Another fantastic video, and I have been thinking about putting a hydraulic top link on my Kubota, and I think you have convinced me to do it. It looked like it really worked great on the box blade. Thanks for sharing!
How would you go about making a pattern if you had a house on one end and a wall 90 degrees to it, with several offsets. My problem is trying to make the turns by the house, having to make 3 and 5 point turns makes ruts and makes it worse than when I started. Any advice on this?
Without seeing what you are talking about, I would say feathering the controls, shovel and a rake. Some things just take time to learn. A combination of loader back dragging and box blade. A land plane is always a good option for leveling.
The hydraulic top link is like a genie on your tractor with a magic wand. That might be the single biggest value feature I have added to my 3039R. Excellent teach, Brother!
RUclips lets me see when they put something on hold. They will not let people put links in comments anymore. I put a link in the description of the video that takes them to the Ag Store on amazon.

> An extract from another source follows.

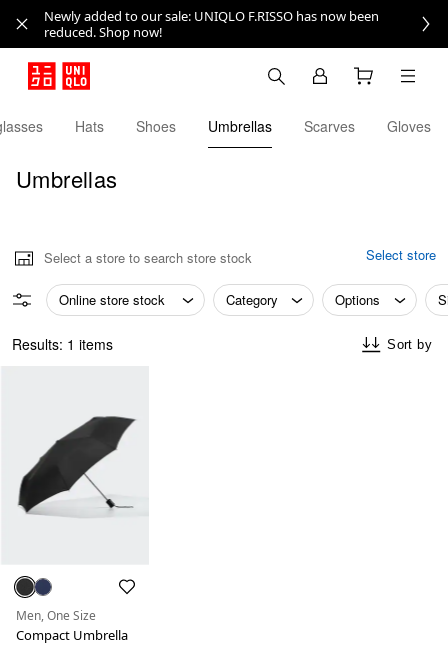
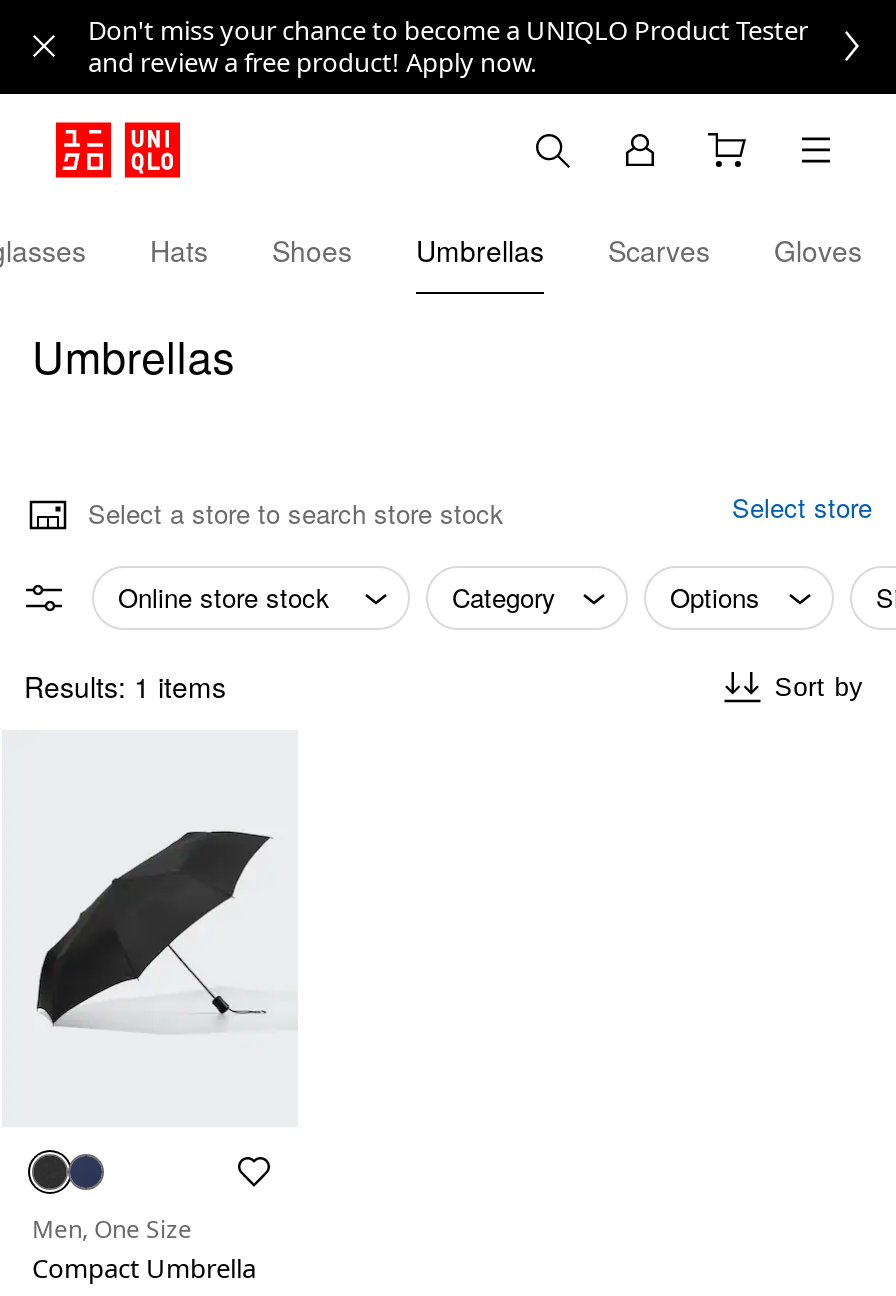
- Newly added to our sale: UNIQLO F.RISSO has now been
- reduced. Shop now!
+ Don't miss your chance to become a UNIQLO Product Tester
+ and review a free product! Apply now.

@@TonysTractorAdventure That is where I got mine. Very helpful people. The first one I got was what was recommended for my tractor but, I had to get one with a little more extend to compensate for the Pat's Easy change on my lowers. The recommended one would not lift the front of my box blade enough to get the rear into an aggressive enough position. I sold the original on FB Marketplace. Two people were made happy by it all!! 😁
Nice video. I don’t know how anyone runs a box blade without the hydraulic top link. I am continually adjusting it like I adjust the height of the lift arms, depending on conditions. A box blade is not a box blade without the rear blade. The rear blade is not there to cut or push backwards. It can be, but it is not designed for that reason. You clearly showed what it is used for in the video. It is used to smooth the dirt if the top link is extended. The front blade is for cutting if you shorten the top link. The rippers are used to loosen up hard dirt or break up grass. After you break up the grass or loosen hard dirt you should remove the rippers. If the rippers are down, the top link is extended and the lift arms are raised, and you go forward, you can puncture your tires. I did and it cost me $450.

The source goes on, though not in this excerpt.